The extent of telehealth services being used by Medicare and Medicaid to improve patient management and outcomes.

July 20, 2017 by GAO U.S. Government Accountability Office.

What GAO Found

Available analysis GAO reviewed shows that Medicare providers used telehealth services (providing clinical care remotely by 2-way video) for a small proportion of beneficiaries and relatively few services in calendar year 2014. Specifically, an analysis of Medicare claims data by the Medicare Payment Advisory Commission shows that about 68,000 Medicare beneficiaries—0.2 percent of Medicare Part B fee-for-service beneficiaries—accessed services using telehealth. The most common telehealth visits in calendar year 2014 were for evaluation and management services (66 percent), followed by psychiatric visits (19 percent). In Medicaid, the use of telehealth varies by state. Individual states have the option to determine whether to cover telehealth, what types of telehealth services to cover, and which types of providers can receive reimbursement for telehealth services, among other things. In the six states GAO reviewed, officials from states that were generally more rural than urban said they used telehealth more frequently than officials from more urban states.

Selected provider, patient, and payer associations GAO interviewed reported that telehealth may improve care for Medicare beneficiaries, but they also cited coverage and payment restrictions as barriers to the use of telehealth in Medicare.

Officials from the selected associations reported several factors that encourage the use of telehealth in Medicare, including the potential to improve or maintain quality of care in Medicare, alleviate provider shortages, and increase convenience to patients. For example, officials from one provider association noted that provider and regional medical specialty shortages can be addressed through telehealth, potentially increasing productivity and ensuring on-time scheduling of appointments.

Officials from the selected associations also reported several potential barriers to the use of telehealth in Medicare, including payment, coverage restrictions, and infrastructure requirements. For example, officials from one provider association and both of the selected patient associations described access to sufficiently reliable broadband internet service as a barrier to telehealth use.

The Centers for Medicare & Medicaid Services (CMS), which administers Medicare, has various efforts underway that have the potential to expand the use of telehealth in Medicare.
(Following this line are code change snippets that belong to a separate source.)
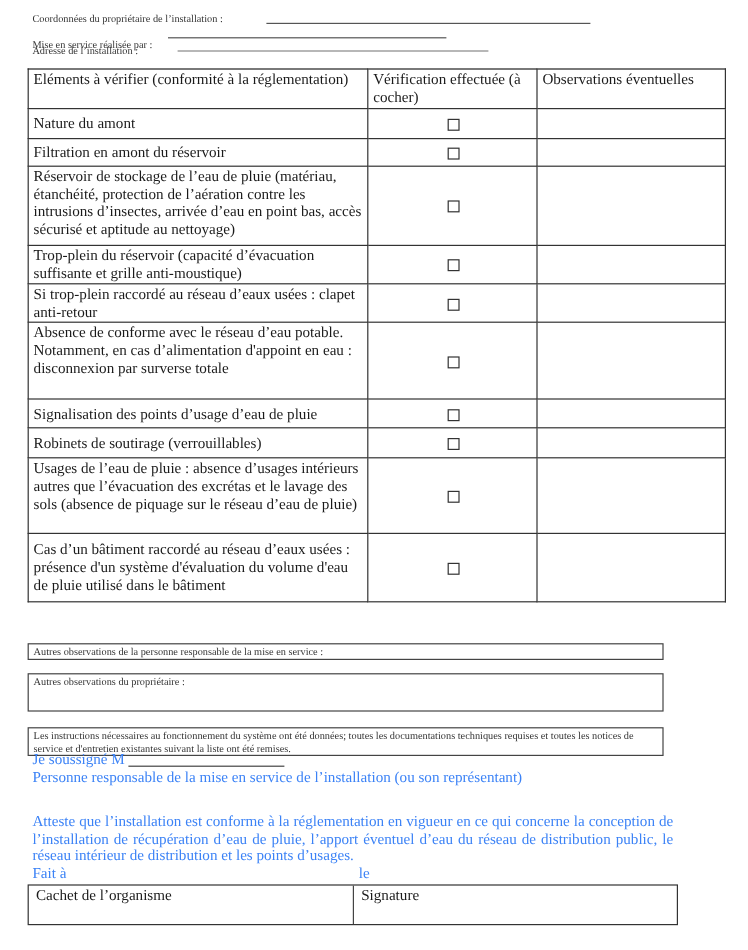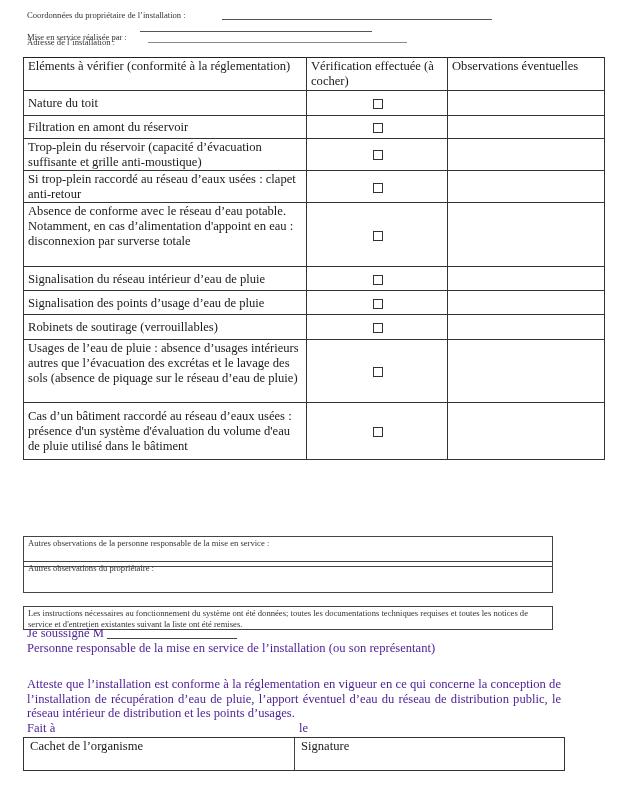--- a/index.html
+++ b/index.html
@@ -71,7 +71,7 @@
   </thead>
   <tbody>
     <tr style="height:25px;">
-      <td style="vertical-align:middle;">Nature du toit</td>
+      <td style="vertical-align:middle;">Nature du amont</td>
       <td class="chk"><span class="box"></span></td>
       <td></td>
     </tr>

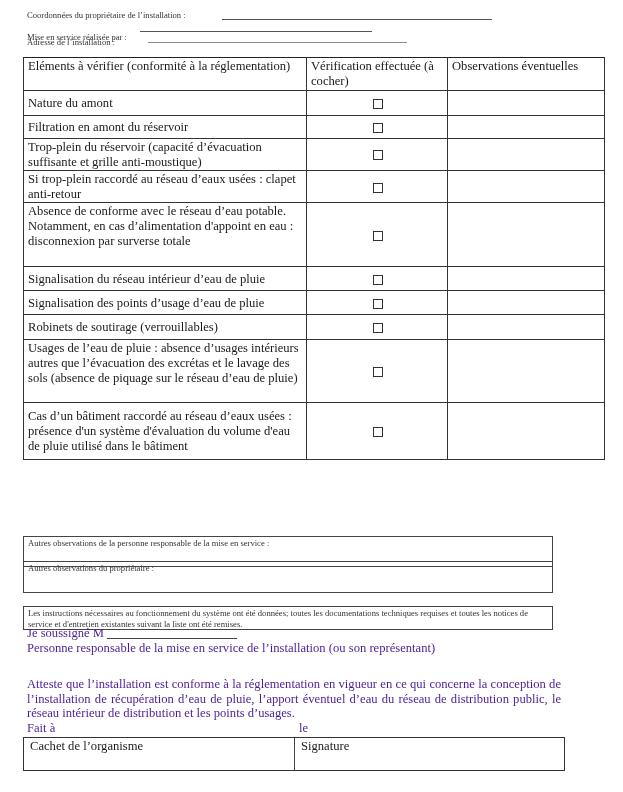--- a/index.html
+++ b/index.html
@@ -80,6 +80,11 @@
       <td class="chk"><span class="box"></span></td>
       <td></td>
     </tr>
+    <tr style="height:66px;">
+      <td>Réservoir de stockage de l’eau de pluie (matériau, étanchéité, protection de l’aération contre les intrusions d’insectes, arrivée d’eau en point bas, accès sécurisé et aptitude au nettoyage)</td>
+      <td class="chk"><span class="box"></span></td>
+      <td></td>
+    </tr>
     <tr style="height:32px;">
       <td>Trop-plein du réservoir (capacité d’évacuation suffisante et grille anti-moustique)</td>
       <td class="chk"><span class="box"></span></td>

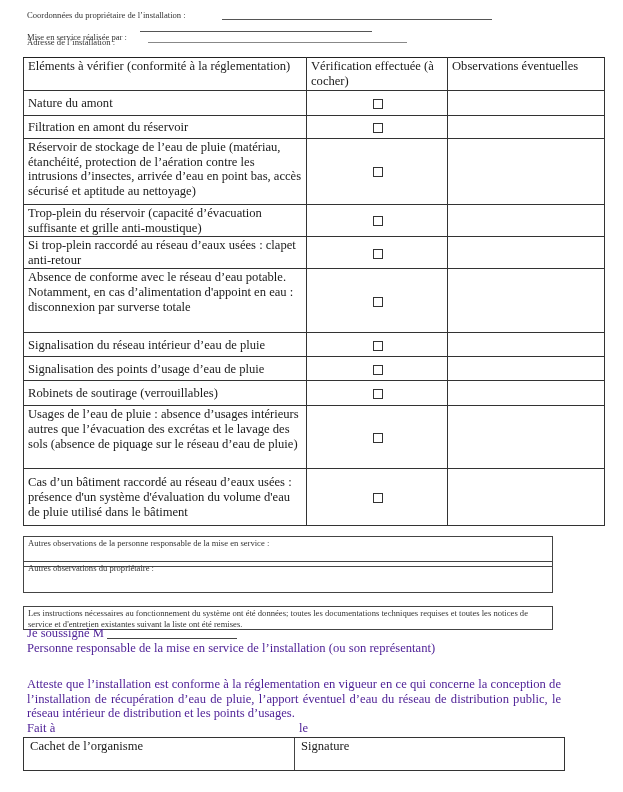--- a/index.html
+++ b/index.html
@@ -104,11 +104,6 @@
       <td></td>
     </tr>
     <tr style="height:24px;">
-      <td style="vertical-align:middle;">Signalisation du réseau intérieur d’eau de pluie</td>
-      <td class="chk"><span class="box"></span></td>
-      <td></td>
-    </tr>
-    <tr style="height:24px;">
       <td style="vertical-align:middle;">Signalisation des points d’usage d’eau de pluie</td>
       <td class="chk"><span class="box"></span></td>
       <td></td>

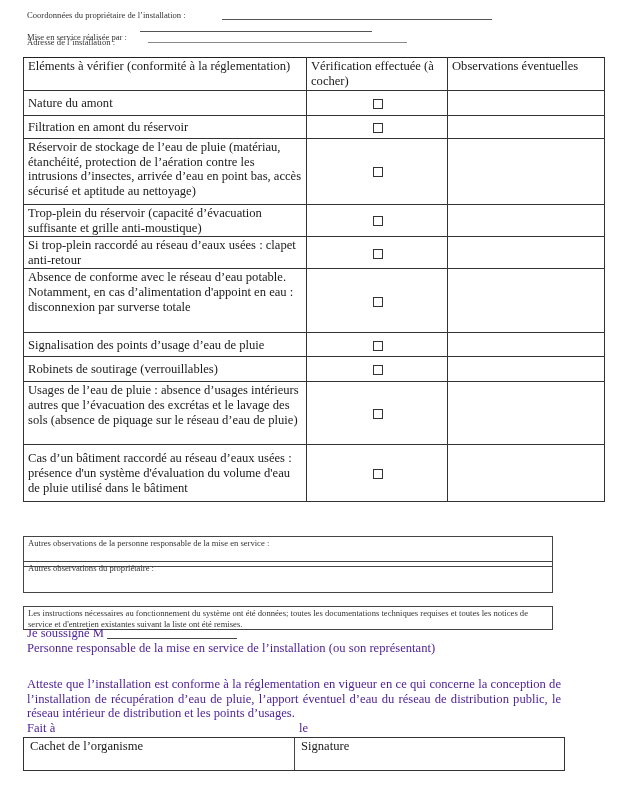--- a/index.html
+++ b/index.html
@@ -126,7 +126,7 @@
   </tbody>
 </table>
 
-<div class="obsbox" style="top:536px; height:31px;">
+<div class="obsbox" style="top:536px; height:14px;">
   <span>Autres observations de la personne responsable de la mise en service :</span>
 </div>
 <div class="obsbox" style="top:561px; height:32px;">

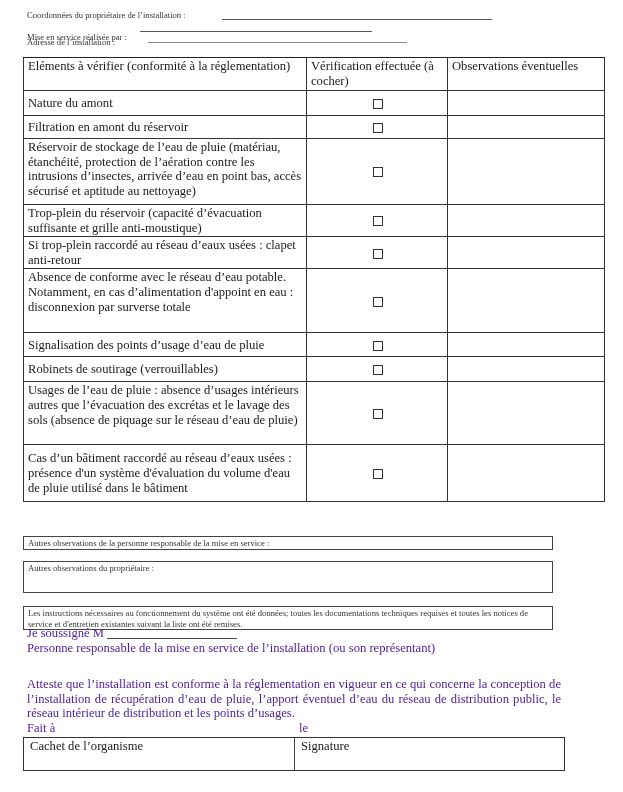--- a/index.html
+++ b/index.html
@@ -32,7 +32,7 @@
       box-sizing: border-box;
     }
 
-    .para { position: absolute; font-size: 12.6px; line-height: 14.5px; color: #4c1d95; }
+    .para { position: absolute; font-size: 12.6px; line-height: 14.5px; color: #3b82f6; }
     .just { text-align: justify; text-align-last: left; }
     .sig {
       position: absolute; left: 23px; top: 737px; width: 542px; height: 34px;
As of April 2017, CMS was supporting eight such models and demonstrations. For example, CMS’s Frontier Community Health Integration Project Demonstration aims to develop and test new models of integrated health care in sparsely populated rural counties. Under the demonstration, CMS allows participating providers to receive cost-based payments for telehealth when their location serves as the originating site, rather than the approximately $25 fixed fee that CMS otherwise pays originating sites.

Why GAO Did This Study

Telehealth can provide an alternative to health care provided in person at a physician’s office, particularly for patients who cannot easily travel long distances for care. Medicare pays for some telehealth services that are subject to statutory and regulatory requirements, such as requiring the patient be present at an originating site like a rural health clinic.

This testimony discusses (1) the extent to which telehealth is used by Medicare and Medicaid to provide health care services; (2) factors selected associations representing providers, patients, and payers reported as affecting the use of telehealth in Medicare; and (3) how emerging payment and delivery models could affect the potential use of telehealth in Medicare.

This testimony is based on GAO’s April 2017 report ( GAO-17-365 ). For that report, GAO reviewed agency documents and regulations and interviewed Medicare agency officials and Medicaid officials from six states, selected based on multiple factors, including rural population. GAO also selected specialty associations with expertise and interest in telehealth—five provider, two patient, and one payer association—based on a review of documents and literature and through background interviews. GAO interviewed representatives from each of the associations and also collected information from the provider and patient associations through a data collection instrument. In addition, GAO reviewed agency documents describing and evaluating the models and demonstrations that support alternative approaches to health care payment and delivery.